7th Sunday in Ordinary Time B

The most difficult of the Lord’s commands is also the most important question facing the world today. “You have heard that it was said, ‘You shall love your neighbor and hate your enemy.’  But I say to you, love your enemies.”  This great challenge is needs to be understood and obeyed hate seems to be growing and threatening.  Our politics are more combative and less sysmpathetic.  We see the vicious hurt of racism on the rise and the scourge of anti-Semitism has shown itself in our communities.  And this hatred is a global problem.  Let us not forget the new age of martyrdom inflicted upon Christians all over the world.  Eighty percent of religious violence occurs against Christians.

I am afraid that Jesus is losing the argument that we should love our enemies.  You might think that Jesus in losing many arguments now because we clearly do not love our neighbor as we should.  We are not as merciful as we have been called to be.  Nor do we let our light shine before others.  But I want to make a distinction.  While all that may be true, they are failures to live up to our best values.  We still seek vengeance, but very few would claim it as the moral high ground.  We may not forgive as we should, but we know that forgiveness is good, even physically healthy for us.  While we devolve into violence, we claim to strive for peace.

But there is something different in the commands to “turn the other cheek” or to “love your enemies.” I am not sure that people think it is even a good idea.  For example, if someone on a debate stage were to proclaim, “I will not turn the other cheek!” they would be met with thunderous applause.  And they would be directly contradicting Jesus!  Loving our enemies is seen as a sign of submission and of weakness.  Jesus seems to be losing the argument.

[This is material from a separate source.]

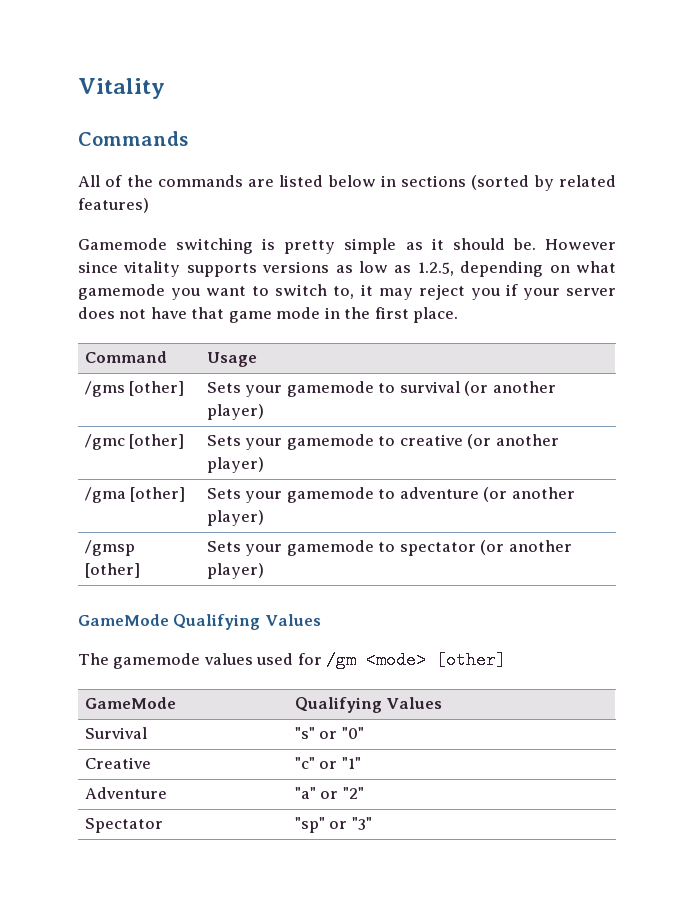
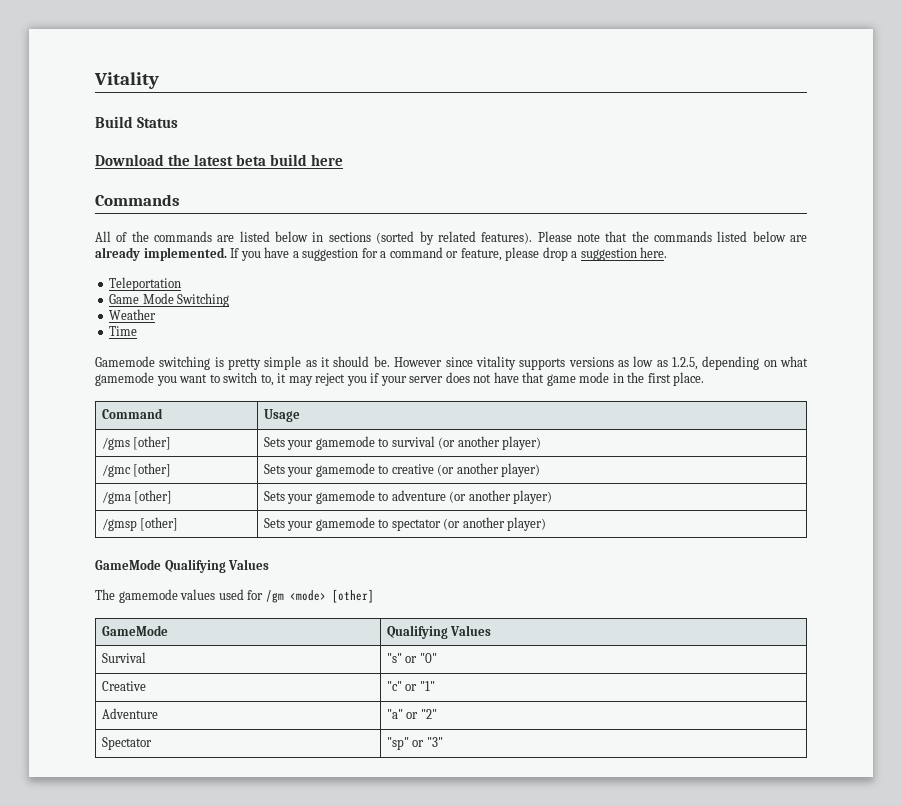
(165, 88) none -> [95,116,178,128] [95,154,343,166] // Build Status // Download the latest beta build here
[78,198,149,213] features) -> [481,231,808,244] [95,247,668,261] [109,277,182,291] [109,293,230,307] [109,309,157,320] [109,326,138,336] features). Please note that the commands listed below are already implemented. If you have a suggestion for a command or feature, please drop a suggestion here. // Teleportation // Game Mode Switching // Weather // Time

Of course it is an argument he cannot afford to lose for how and if we can live with each other hinges on loving our enemies.  Without love of enemies, positions become entrenched without the possibility of reconciliation.  Hope is vanquished and too often the dark specter of violence looms.  It is imperative to reclaim the value of love of enemies.

When Jesus gives us something hard, he makes sure it is not impossible.  When we love our enemies it is not a swooning, get goosebumps kind of love.  Love of enemies follows the classic definition of love “to will and do good for others.”  That is challenging enough, but there are ways for us to get there. The first is to seriously consider our enemy’s personhood.  How often we dismiss our enemies by demeaning them or referring to them as something other than human.  When you call someone a monster, you give yourself the right to hate for monsters have not rights; monsters must be slayed.  When we deprive someone of their humanity, we take away their story, the narrative that led them to the place you disagree with or is evil.  But everyone has a story and everyone’s story has meaning.  Secondly, we must do what Jesus calls us to do in the Gospel, “Pray for those who persecute you.” Our enemies take up a lot of space in our heads, sometimes even more than those we love.  Praying ensures that this relationship is something other than dark; that God mediates it.  Praying means we try to see our enemy through God’s eyes.

Failing to love our enemies corrupts our souls.  I doubt anyone woke up this morning looking forward to hating somebody all day.  We were built for something better than that.  Hatred turns us against our best selves.  Hatred turns us against the Spirit that is within us that longs for loving encounters.  Hatred leads to displacement, to hardness of heart, to embracing darkness.

Jesus knew this commandment would test us.  Perhaps that is why he ends this section with a plea, “So be perfect, just as your heavenly Father is perfect.”  That’s all we need to do – to be as perfect as God. But then he points out this is the way of divine love.  After all “if you love those who love you,” what’s the big deal, even tax collectors and pagans are capable of that.  We do not need a savior to love those who love you.  We need a savior for the harder stuff – to turn the other cheek; to love our enemy.  Only then can we break cycles of violence.  Only then can we achieve peace.  Only then can we begin anew. The hard work of a Christian is to love our enemies.  It just might save ourselves.  It just might save the world.